*EXERCISE DATA*.
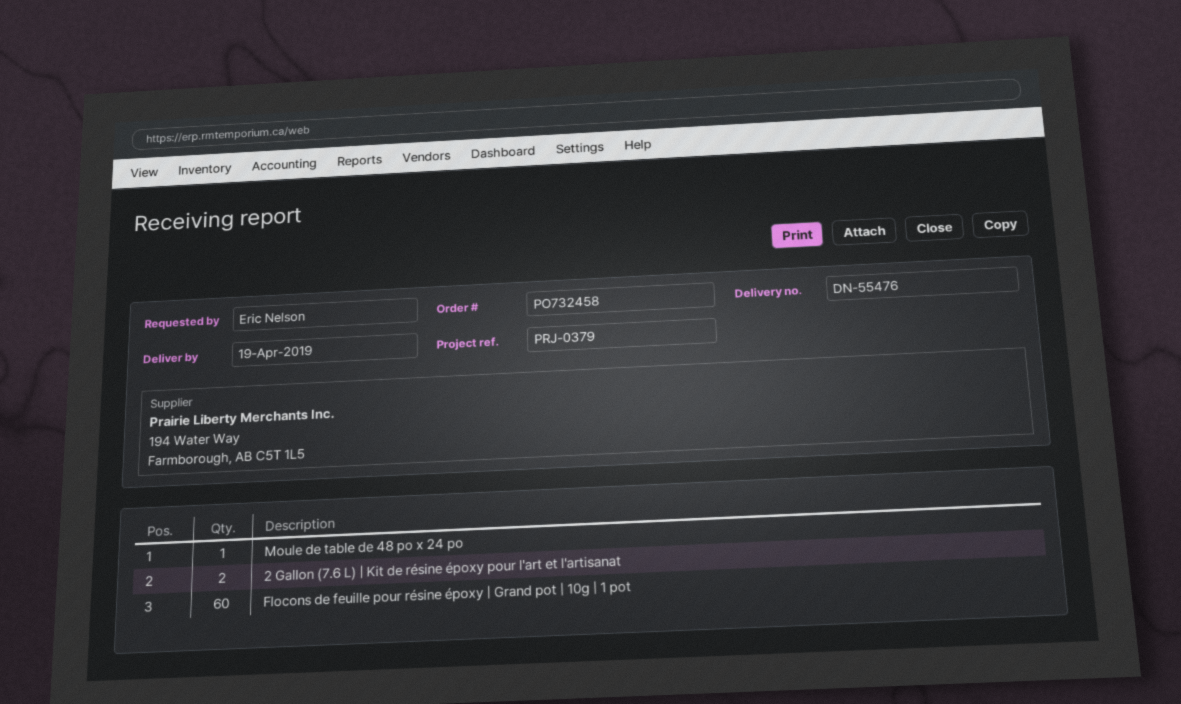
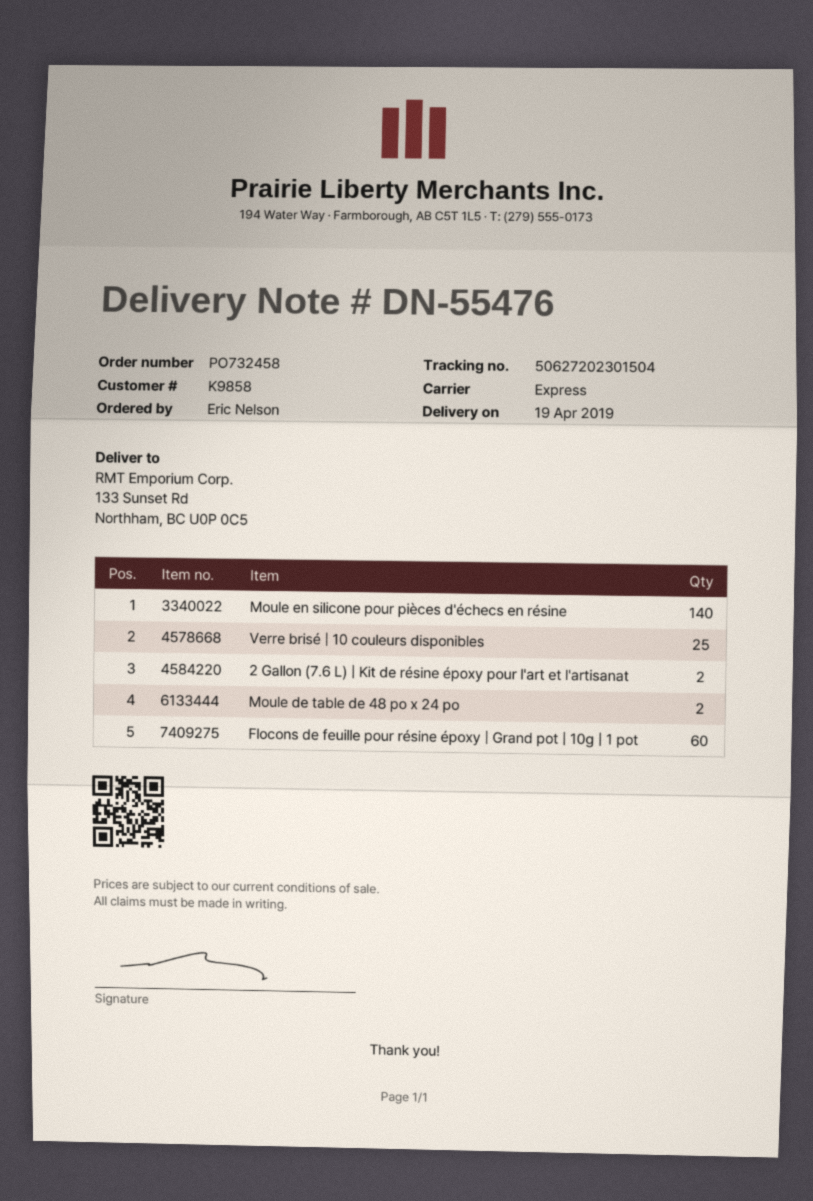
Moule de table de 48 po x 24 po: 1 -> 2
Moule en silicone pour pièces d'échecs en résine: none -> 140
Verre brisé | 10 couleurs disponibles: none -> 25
--
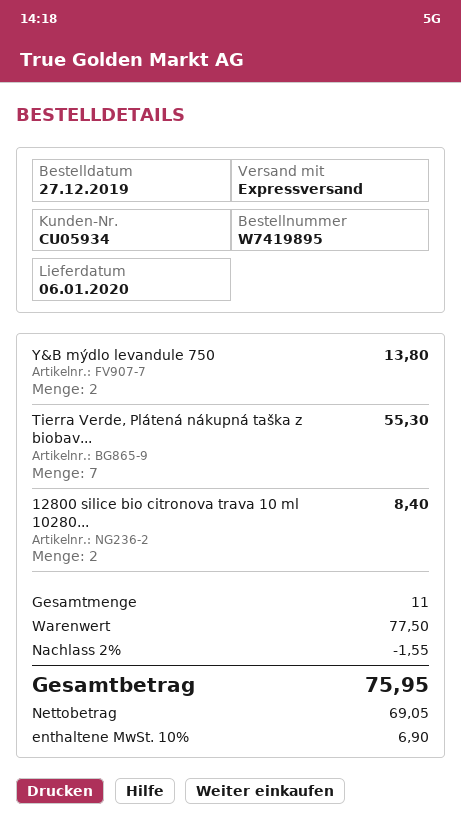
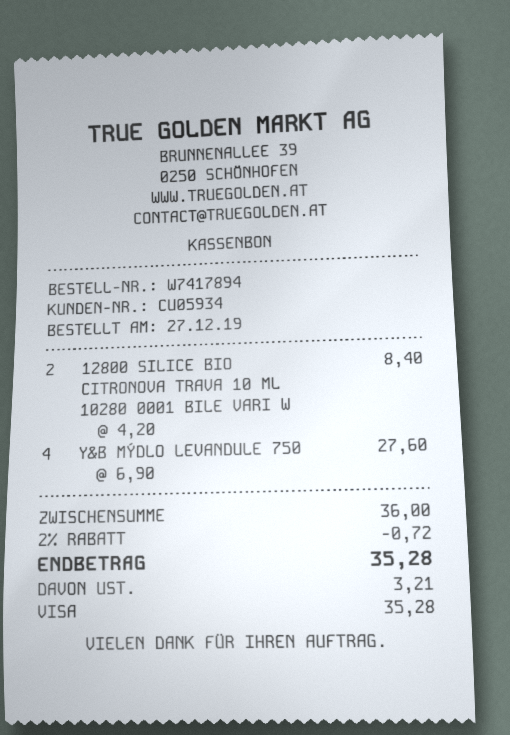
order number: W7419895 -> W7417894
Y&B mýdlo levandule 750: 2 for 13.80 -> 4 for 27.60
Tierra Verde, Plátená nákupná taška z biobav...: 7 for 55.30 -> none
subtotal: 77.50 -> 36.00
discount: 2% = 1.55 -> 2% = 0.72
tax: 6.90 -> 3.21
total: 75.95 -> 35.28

*WORK ORDER*.
Within the data above, the span starting at the line containing "Y&B mýdlo levandule" and ending at the line containing "total: 75.95 -> 35.28" is to be retyped exactly, with no other lines.

*ANSWER AREA*.
Y&B mýdlo levandule 750: 2 for 13.80 -> 4 for 27.60
Tierra Verde, Plátená nákupná taška z biobav...: 7 for 55.30 -> none
subtotal: 77.50 -> 36.00
discount: 2% = 1.55 -> 2% = 0.72
tax: 6.90 -> 3.21
total: 75.95 -> 35.28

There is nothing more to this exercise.